Keeping the aforementioned in mind, we can say that if LSs with restriction have high validity v (2), it does not straightforwardly mean that these LSs are suitable for expressing summarized information, even though suitable t-norm is applied and care was taken during the construction of fuzzy sets. Thus, quality measures should be applied in order to mitigate vagueness of calculated validity. Five quality measures: validity, generality, usefulness, novelty and simplicity were suggested in [17] and further examined in [15]. Four measures: coverage, brevity (or shortness), specificity and accuracy mainly for non-quantified linguistic summaries are examined in [18]. All these measures get values from the [0, 1] interval.
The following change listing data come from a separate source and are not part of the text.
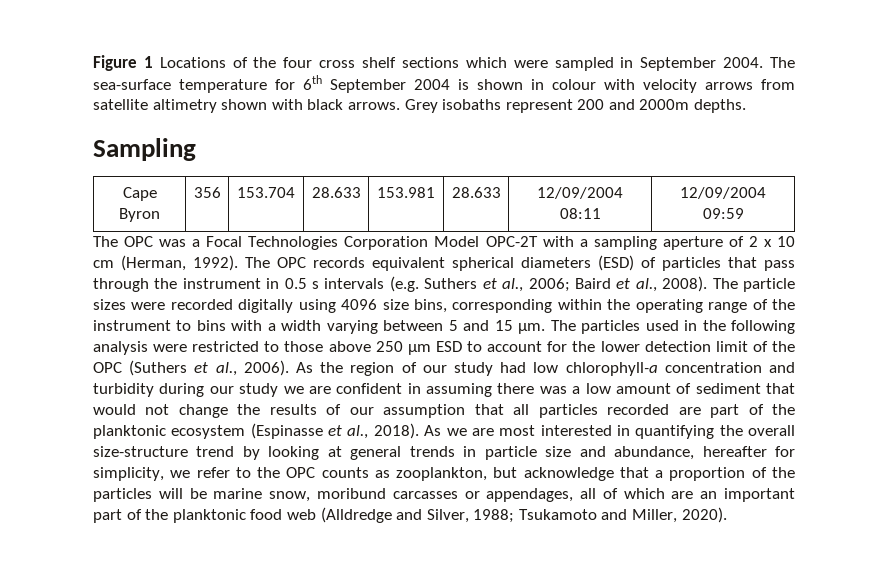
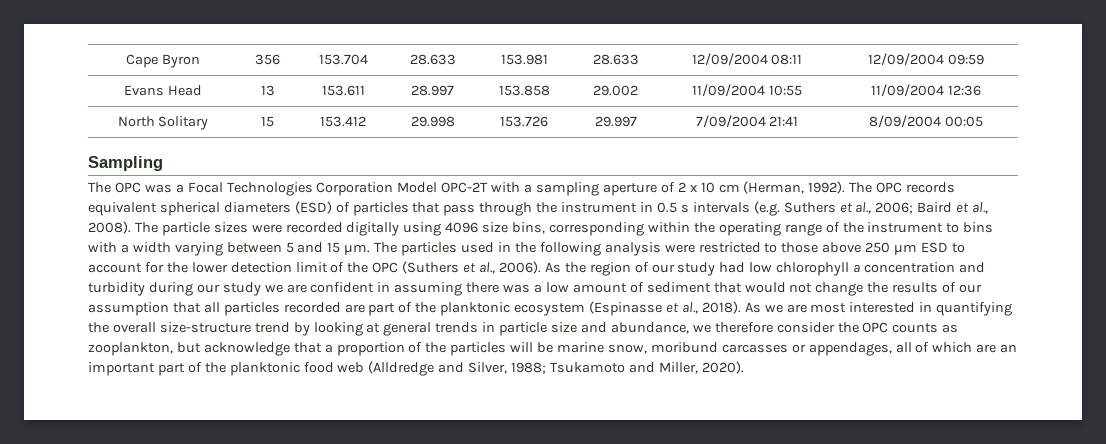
- Figure 1 Locations of the four cross shelf sections which were sampled in September 2004. The sea-surface temperature for 6th September 2004 is shown in colour with velocity arrows from satellite altimetry shown with black arrows. Grey isobaths represent 200 and 2000m depths.
- Sampling
+ Evans Head | 13 | 153.611 | 28.997 | 153.858 | 29.002 | 11/09/2004 10:55 | 11/09/2004 12:36
+ North Solitary | 15 | 153.412 | 29.998 | 153.726 | 29.997 | 7/09/2004 21:41 | 8/09/2004 00:05
+ Sampling
- As the region of our study had low chlorophyll-a concentration and turbidity during our study we are confident in assuming there was a low amount of sediment that would not change the results of our assumption that all particles recorded are part of the planktonic ecosystem (Espinasse et al., 2018).
+ As the region of our study had low chlorophyll a concentration and turbidity during our study we are confident in assuming there was a low amount of sediment that would not change the results of our assumption that all particles recorded are part of the planktonic ecosystem (Espinasse et al., 2018).
- As we are most interested in quantifying the overall size-structure trend by looking at general trends in particle size and abundance, hereafter for simplicity, we refer to the OPC counts as zooplankton, but acknowledge that a proportion of the particles will be marine snow, moribund carcasses or appendages, all of which are an important part of the planktonic food web (Alldredge and Silver, 1988;
+ As we are most interested in quantifying the overall size-structure trend by looking at general trends in particle size and abundance, we therefore consider the OPC counts as zooplankton, but acknowledge that a proportion of the particles will be marine snow, moribund carcasses or appendages, all of which are an important part of the planktonic food web (Alldredge and Silver, 1988;

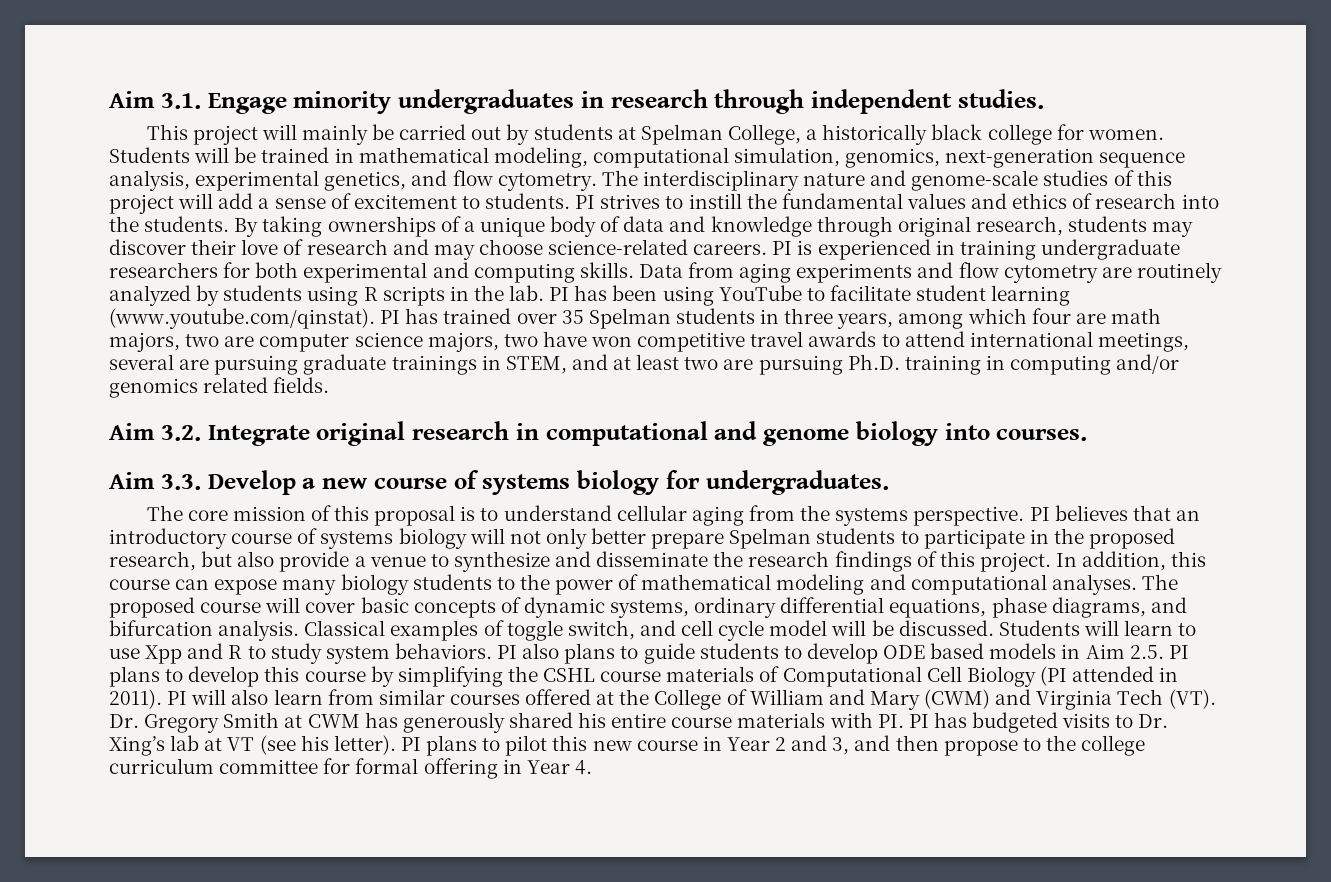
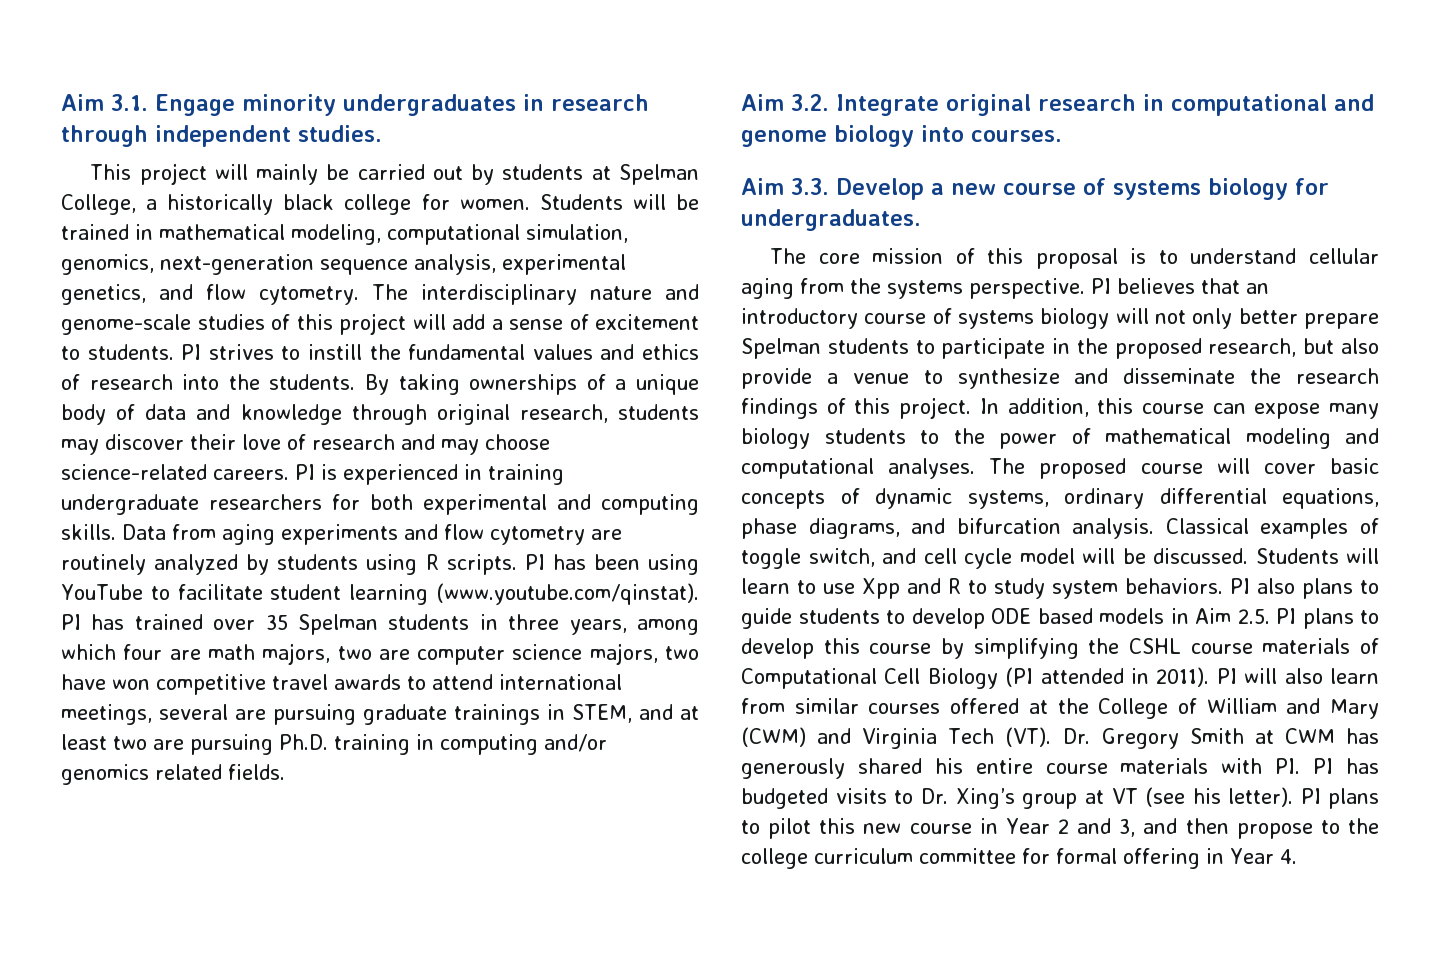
- Data from aging experiments and flow cytometry are routinely analyzed by students using R scripts in the lab.
+ Data from aging experiments and flow cytometry are routinely analyzed by students using R scripts.
- PI will also learn from similar courses offered at the College of William and Mary (CWM) and Virginia Tech (VT). Dr. Gregory Smith at CWM has generously shared his entire course materials with PI. PI has budgeted visits to Dr. Xing’s lab at VT (see his letter).
+ PI will also learn from similar courses offered at the College of William and Mary (CWM) and Virginia Tech (VT). Dr. Gregory Smith at CWM has generously shared his entire course materials with PI. PI has budgeted visits to Dr. Xing’s group at VT (see his letter).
The novelty measure means that unexpected summaries represent valuable knowledge, if they do not express knowledge mined from the outliers [15] (errors in observations or existence of few very different tuples). Therefore, for calculating the novelty measure outliers should be recognized and measured. Furthermore, outliers and coverage are related. The outlier’s measure is examined in this section.

5.1 Outliers

Wu et al. [15] explained that outliers appear if the validity degree v is very small or very high and the sufficient coverage C must be very small. Therefore this measure can be expressed as

$$ O = \hbox{min} (\hbox{max} (v,1 - v),(1 - C)) $$

(7)

where C is the coverage, which is defined later. If coverage is small (C → 0), then outlier measure O is near the value of 1 (if v gets value near 1 or 0). If coverage is high (C → 1), then the outlier measure is near the value of 0. In a general way (7) can be expressed as:

$$ O = t(s(v,1 - v),(1 - C)) $$

(8)

where t is a t-norm and s is a s-norm.

The non-outlier measure is calculated as the negation of (8) by De Morgan’s law, i.e.:

$$ 1 - O = s(t(1 - v,v),C) $$

(9)

when the standard fuzzy negation is used.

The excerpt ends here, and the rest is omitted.